The UK's largest group of works by Cézanne celebrates the Courtauld's 75th anniversary, writes THERESA THOMPSON

Given the popularity of Cézanne today, the ready acceptance and enjoyment of the paintings by the artist considered the father of modern art, it is difficult to appreciate just how odd his art seemed when first seen in the late 19th century.

But when Paul Cézanne's now iconic painting of La Montagne Saint-Victoire was shown at an exhibition in Aix-en-Provence in 1895 it was met with incomprehension. Here was a picture of a mountain framed by pines, branches following the lines of the land, with a patchwork of fields beneath in yellow orange and greens: a tautly structured, somewhat flat looking landscape painted in a strangely uneven fashion.

Rejecting conventions, Cezanne was perhaps the first to break away from the practice of 'finished' paintings - he had used hugely varying amounts of paint, sometimes densely applied and sometimes, as in the lower right corner, deliberately omitted or thinly washed.

It was a scene he painted many times, from many angles. The mountain, lying to the east of Aix-en-Provence where this son of a prosperous banker was born in 1839, was emblematic to him of his home and its landscapes. But his treatment of the painting was less to do with replicating the superficial appearance of a landscape, and more with expressing what he would describe as a "harmony parallel with nature".

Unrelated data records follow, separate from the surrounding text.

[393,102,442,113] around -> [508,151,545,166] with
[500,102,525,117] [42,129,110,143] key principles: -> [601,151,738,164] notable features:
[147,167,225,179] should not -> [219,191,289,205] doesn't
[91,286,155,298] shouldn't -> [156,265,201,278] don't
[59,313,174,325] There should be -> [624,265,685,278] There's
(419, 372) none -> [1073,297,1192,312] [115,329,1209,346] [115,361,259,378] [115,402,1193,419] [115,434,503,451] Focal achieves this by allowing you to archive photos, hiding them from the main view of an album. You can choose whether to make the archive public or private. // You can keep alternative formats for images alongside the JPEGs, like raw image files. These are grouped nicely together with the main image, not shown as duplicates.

Perplexing as it was to most at that 1895 show, one viewer, the young poet Joachim Gasquet, admired it - and said so. Cézanne was so moved by this praise that he signed the picture and gave it to him. It is one of the few works after the 1880s that have his signature. Two years after Cézanne's death in 1906 Gasquet sold the painting for the high price of 12,000 francs.

In 1925 the same picture was bought for considerably more, £14,250, by the textile manufacturer and art collector Samuel Courtauld (1876-1947). By then in the habit of buying one if not more Cézanne paintings a year, Courtauld had first come across the artist's work three years earlier and, in his own words, "felt the magic of Cézanne" ever after.

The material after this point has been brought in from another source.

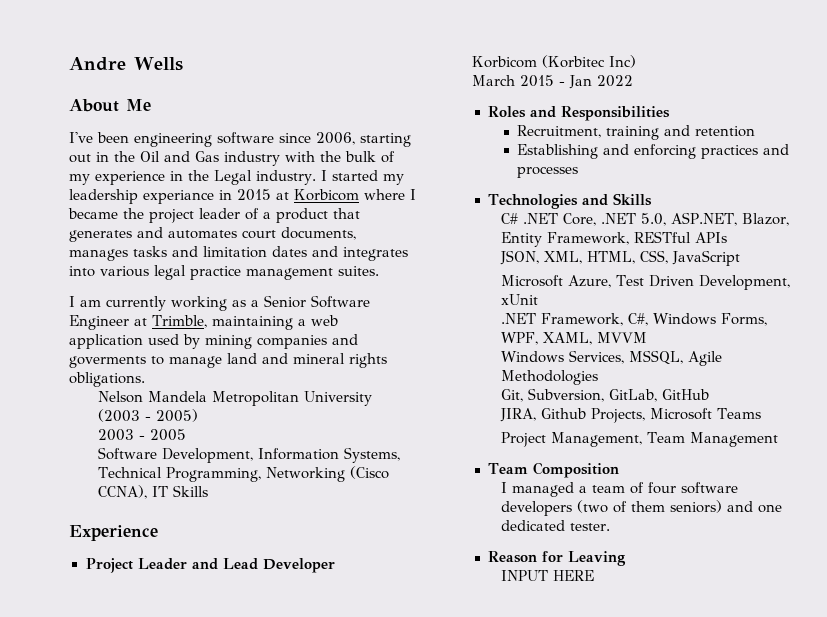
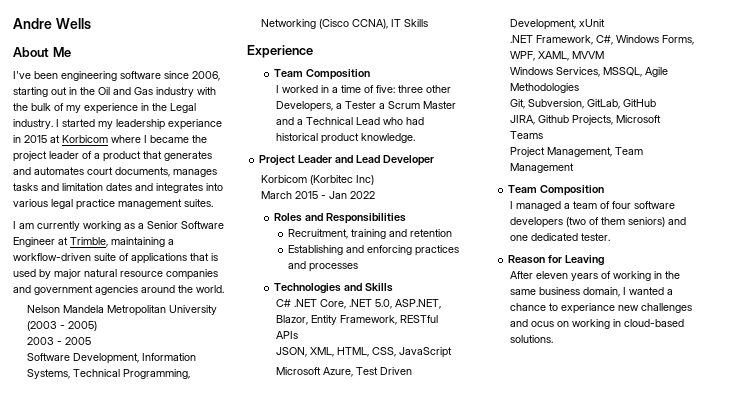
[310,315,338,326] [69,334,358,349] [69,353,387,368] [69,372,145,387] web application used by mining companies and goverments to manage land and mineral rights obligations. -> [13,253,218,264] [13,269,218,280] [13,285,224,295] workflow-driven suite of applications that is used by major natural resource companies and government agencies around the world.
(158, 533) none -> [273,69,370,80] [275,85,451,93] [275,101,456,112] [275,117,424,125] [275,133,415,144] // Team Composition // I worked in a time of five: three other Developers, a Tester a Scrum Master and a Technical Lead who had historical product knowledge.
[500,570,594,581] INPUT HERE -> [509,271,680,281] [509,287,673,297] [509,303,692,314] [509,319,684,329] [509,335,553,343] After eleven years of working in the same business domain, I wanted a chance to experiance new challenges and ocus on working in cloud-based solutions.

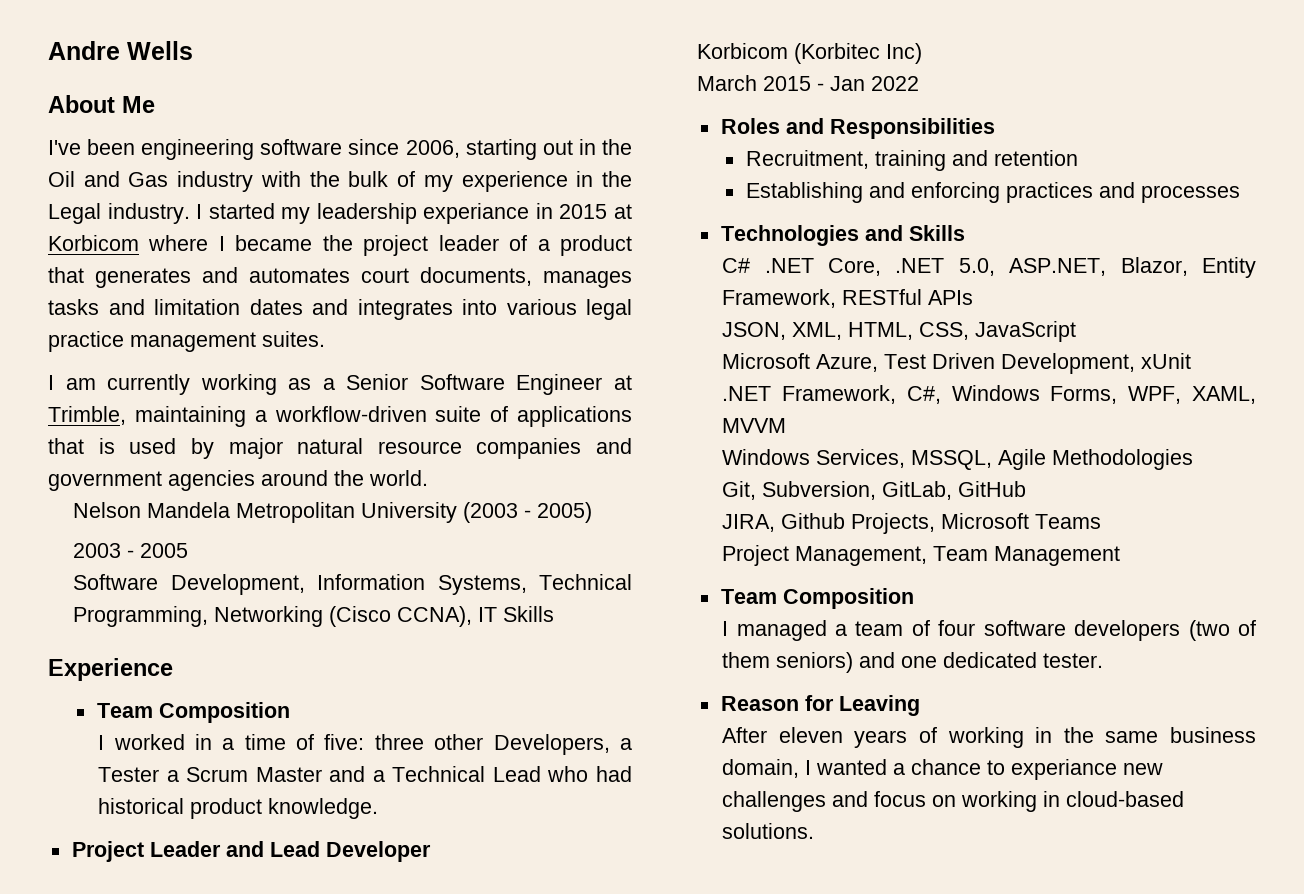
[530,321,554,327] ocus -> [874,791,927,807] focus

Always buying by instinct, he assembled most of these pictures between 1923 and 1929, a time when Cézanne was still regarded with great scepticism in the UK. Courtauld's passionate commitment to Cézanne's art helped establish his reputation in this country and from the outset works by Cézanne were at the heart of his collection. The Cézannes were a major part of his gift that founded the Courtauld Institute of Art in 1932, the first academic centre in this country to study the history of art.

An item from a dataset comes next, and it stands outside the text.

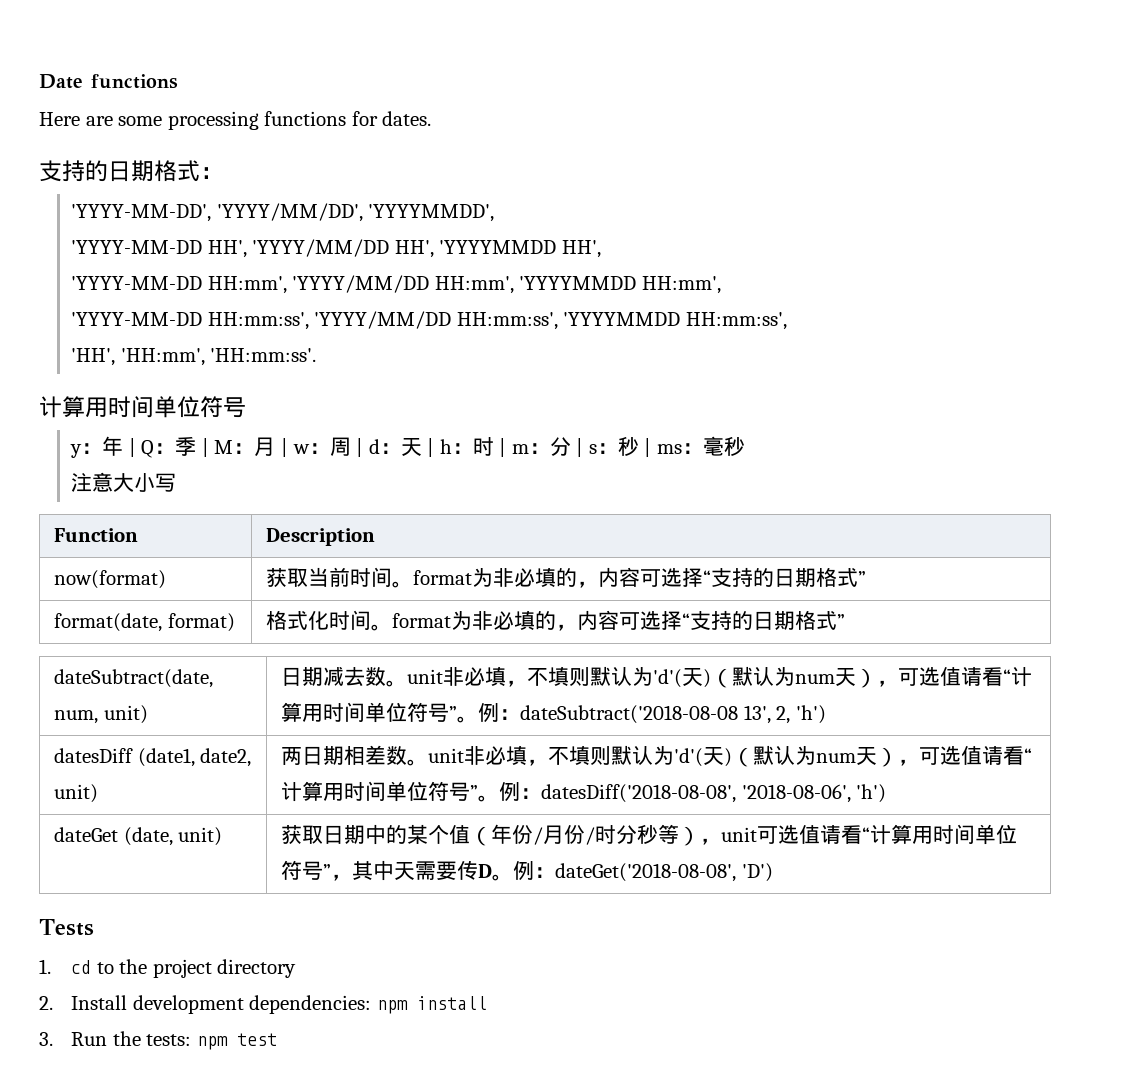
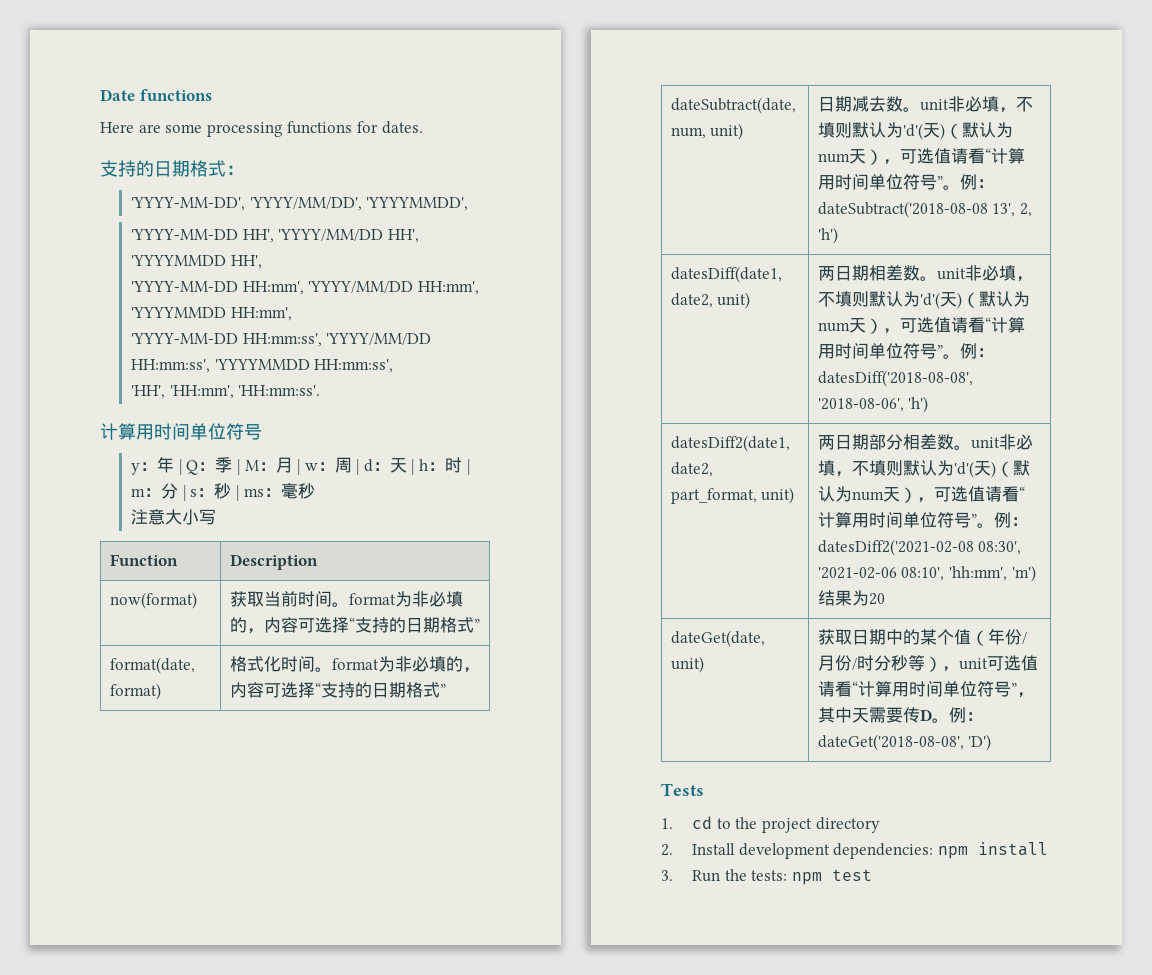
[54,748,195,767] datesDiff (date1, -> [670,266,782,283] datesDiff(date1,
[54,827,173,846] dateGet (date, -> [670,435,790,452] [670,462,713,477] [670,487,795,504] [817,434,1033,450] [817,460,1030,478] [817,486,1025,503] [817,512,1028,528] [817,539,1022,556] [817,565,1036,582] [817,590,885,606] [670,630,765,647] datesDiff2(date1, date2, part_format, unit) | 两日期部分相差数。unit非必填，不填则默认为'd'(天)（默认为num天），可选值请看“计算用时间单位符号”。例：datesDiff2('2021-02-08 08:30', '2021-02-06 08:10', 'hh:mm', 'm')结果为20 // dateGet(date,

Today this collection, the largest and arguably finest group of works by Cézanne in the UK, is on show for the first time in its entirety as the finale of the gallery's 75th anniversary celebrations.

The Courtauld Cézannes presents work from the major periods of his long career, with well over half of the works not typically on display. It includes paintings such as the Montagne Sainte-Victoire and Card Players (1892-5) showing the artist at the height of his powers, and more experimental pieces such as Lac d'Annecy painted by a bored Cézanne on holiday with his wife and son in 1896.

He wrote dismissively of the view in a letter to his now friend Gasquet, saying the conventional beauty of the landscape was "a little like we've been taught to see it in the albums of young lady travellers". In the vibrant oil we see in the exhibition, in its cool greens and blues, one feels the depth of the lake and the depth of Cézanne's determination to transcend the commonplace picturesque.

The exhibition also includes the first Cézanne ever purchased by Courtauld, Still life with Plaster Cast (c1894) a complex painting with radically distorted perspective that prefigured the advent of Cubism, and rarely seen drawings and watercolours.

Among them is the brilliantly beautiful Apples, Bottle and Chairback (c1900-6), a supreme example of Cézanne's mastery of the watercolour medium. Remarkable for its scale, its luminous washes of colour and the web of interlocking graphite and coloured lines that dance to give form to the fruit, the still life provides a perfect example of how in his work Cézanne blurs the distinctions between line and colour, drawing and painting.

Having said that, however, the piëce de résistance of this exhibition just has to be the previously un-exhibited group of nine autographed letters in which Cézanne reflects upon on the principles of his artistic practice.

In the first known of the letters to his protégé Emile Bernard, written on April 15, 1904, in gloriously baroque handwriting, Cézanne famously advises the younger painter to "treat nature in terms of the cylinder, the sphere and the cone". In the last, a moving letter written one month before his death, the "old and sick, pig-headed" man he calls himself is still insisting that art should be based on constant study of nature.

There's a lot packed into this small, rather special exhibition at the Courtauld Gallery, Somerset House, Strand, London, until October 5.